The present research failed to explore and possibly incorporate other significant personal traits associated with threat appraisal. Anxiety is a central trait which might have been incorporated to advantage. This is because anxiety affects the usage of cognitive resources under threatening stimuli. Additionally, anxiety serves to exaggerate threat probabilities and increase subjective costs (Mitte, 2007). There is a need for research that determines effects of anxiety on travel risk perceptions.
Control variables that might have been employed in the analysis—but were not—include destination framing effects. These might have been introduced to further explain variance in travel risk perceptions. An example would be message framing of travel destinations by stimulation or tranquility would differentially affect sensation seeking tourists.
Further, the study omitted measurement of tourist behaviors closely associated with destination intention: relations with travel agents, response to tourism promotions, and group versus individual travel arrangements. Neither did it capture intended durations of a tourism destination visit.

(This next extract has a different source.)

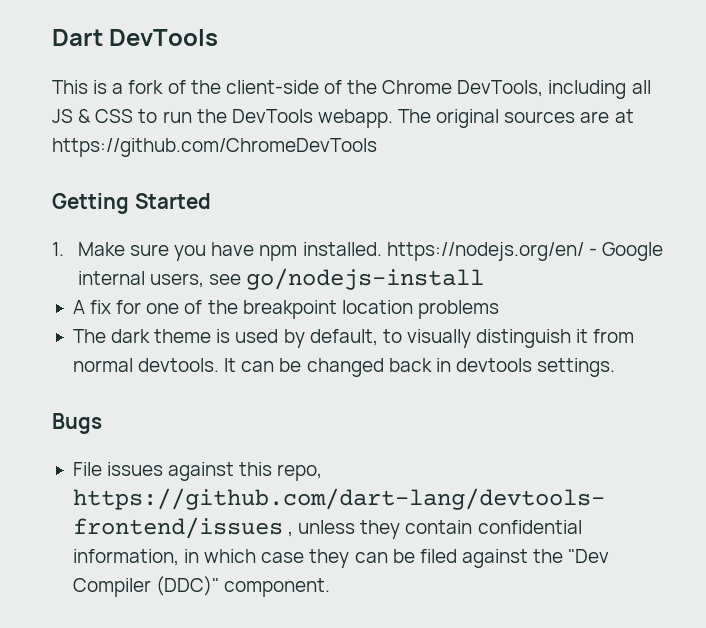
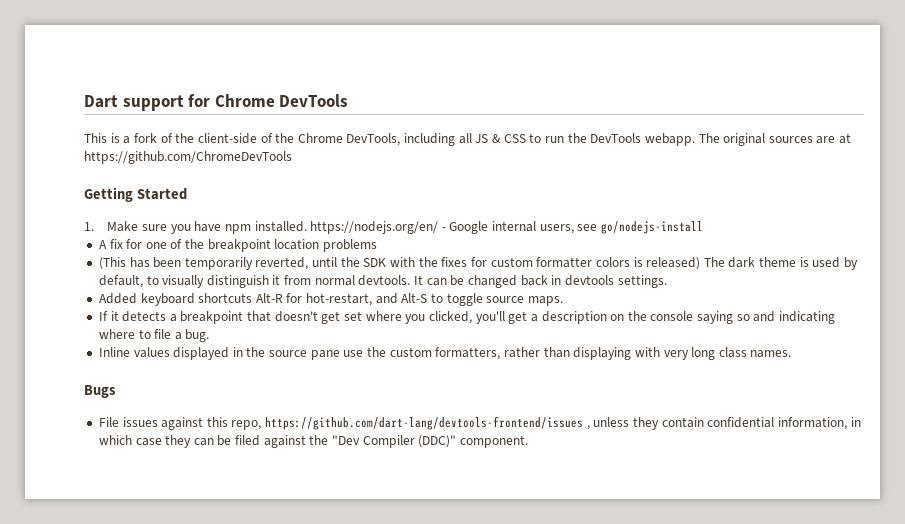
(103, 37) none -> [122,94,275,111] support for Chrome
(499, 309) none -> [98,257,701,270] (This has been temporarily reverted, until the SDK with the fixes for custom formatter colors is released)
(616, 367) none -> [98,293,563,306] [98,311,836,324] [98,329,210,342] [98,347,792,360] // Added keyboard shortcuts Alt-R for hot-restart, and Alt-S to toggle source maps. // If it detects a breakpoint that doesn't get set where you clicked, you'll get a description on the console saying so and indicating where to file a bug. // Inline values displayed in the source pane use the custom formatters, rather than displaying with very long class names.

Protection motivation theory can be extended to explain much more about travel destination decisions. Coping appraisal can be explored alongside of threat appraisal. Both represent major dimensions of protection motivation. Coping appraisal is based on self-perceptions of efficacy and projected benefits and costs of travel decisions.
Future research on health-related threats and destination marketing should include the impact of travel advisories. Travel advisory information which might be useful in the threat appraisal process can probe advisory acceptance resulting from disseminating information to travelers. Furthermore, even when assimilated, advisory information about travel destination risk may be extremely unstable (Tsang et al., 2018).
Footnotes
Declaration of conflicting interests
The author(s) declared no potential conflicts of interest with respect to the research, authorship, and/or publication of this article.
Funding
The author(s) received no financial support for the research, authorship, and/or publication of this article.